Ça, Dany Carpentier, fondateur du Festival urbain de Trois-Rivières mais aussi rappeur (alias Naïd), semble l'avoir compris. Estimant «qu'on n'a pas toute la vie pour montrer qui on est», celui qui a remporté le prix Coup de cour du jury lors de la plus récente édition d'UQTR en spectacle a décidé de se donner un ultimatum pour (enfin) réaliser un projet qui lui est cher: décrocher un contrat de disque. Il se laisse huit mois, soit jusqu'au 18 novembre prochain, pour atteindre son objectif.

Jusque-là, «l'ultimatum» de Carpentier semble un projet comme un autre. Mais le Trifluvien pousse l'idée d'un cran: chaque semaine sur le site www.lultimatum.com, il diffusera une vidéo dans laquelle il expliquera comment il procède pour se faire connaître. Il profitera également de cette tribune pour présenter ses chansons engagées et sa slam poésie.

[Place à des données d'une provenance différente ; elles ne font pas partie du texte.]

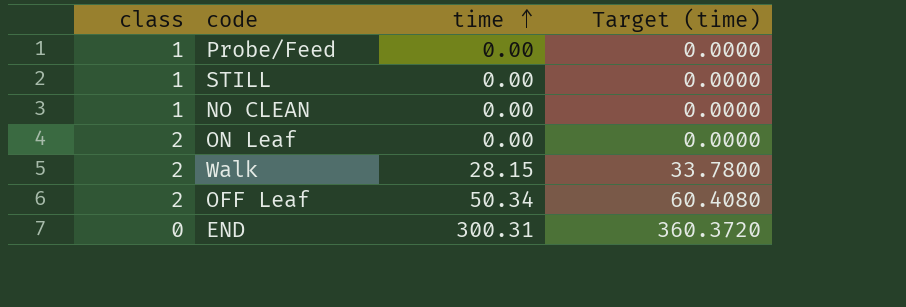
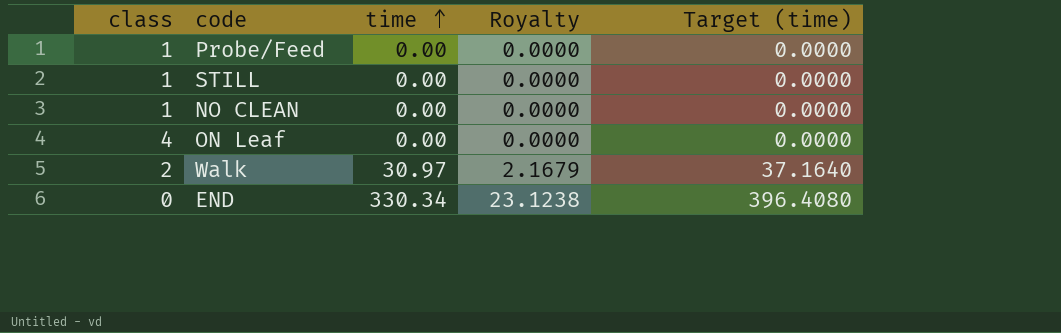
column Royalty | formula: none -> [time] * 0.07
row OFF Leaf: 2 | 50.34 | 60.4080 -> none
ON Leaf | class: 2 -> 4
Walk | time: 28.15 -> 30.97
Walk | Target (time): 33.7800 -> 37.1640
END | time: 300.31 -> 330.34
END | Target (time): 360.3720 -> 396.4080

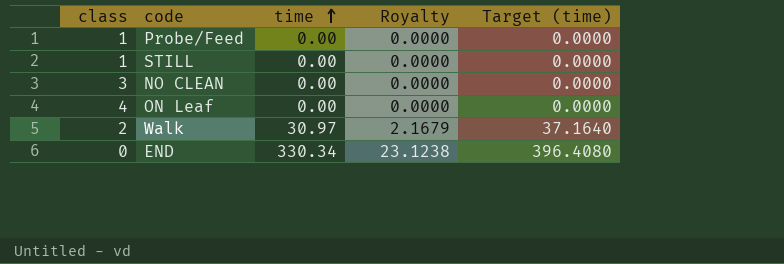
NO CLEAN | class: 1 -> 3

Bon, je ne sais pas jusqu'à quel point cette idée fera du bruit. Seul l'avenir nous le dira. N'empêche que je trouve que c'est un excellent coup de marketing – être artiste, c'est avant tout gérer une business; on l'oublie trop souvent. Si les émissions de téléréalité ont du succès, je vois mal comment cette initiative pourrait échouer, du moins si le rappeur conserve une constante rigueur. Car une fois au courant de l'existence du site, admettez qu'on résiste difficilement à la curiosité de savoir comment se déroule l'aventure. Notre petit côté voyeur…

 

À nu

En tout cas, le projet de Dany Carpentier ne manque pas d'audace. Peu de gens accepteraient de relever un tel défi sur la place publique. Car si on espère un dénouement heureux à ce périple, le parcours qu'empruntera le rappeur sera assurément truffé d'embûches. Il essuiera des refus, attendra des réponses qui ne viendront jamais… Ainsi, l'ultimatum, en plus de servir d'outil de promotion, risque de devenir un intéressant document sur «l'accession» d'un jeune musicien, sur le chemin long et difficile que doivent emprunter la plupart des artistes en émergence avant de lancer un disque sur une étiquette connue.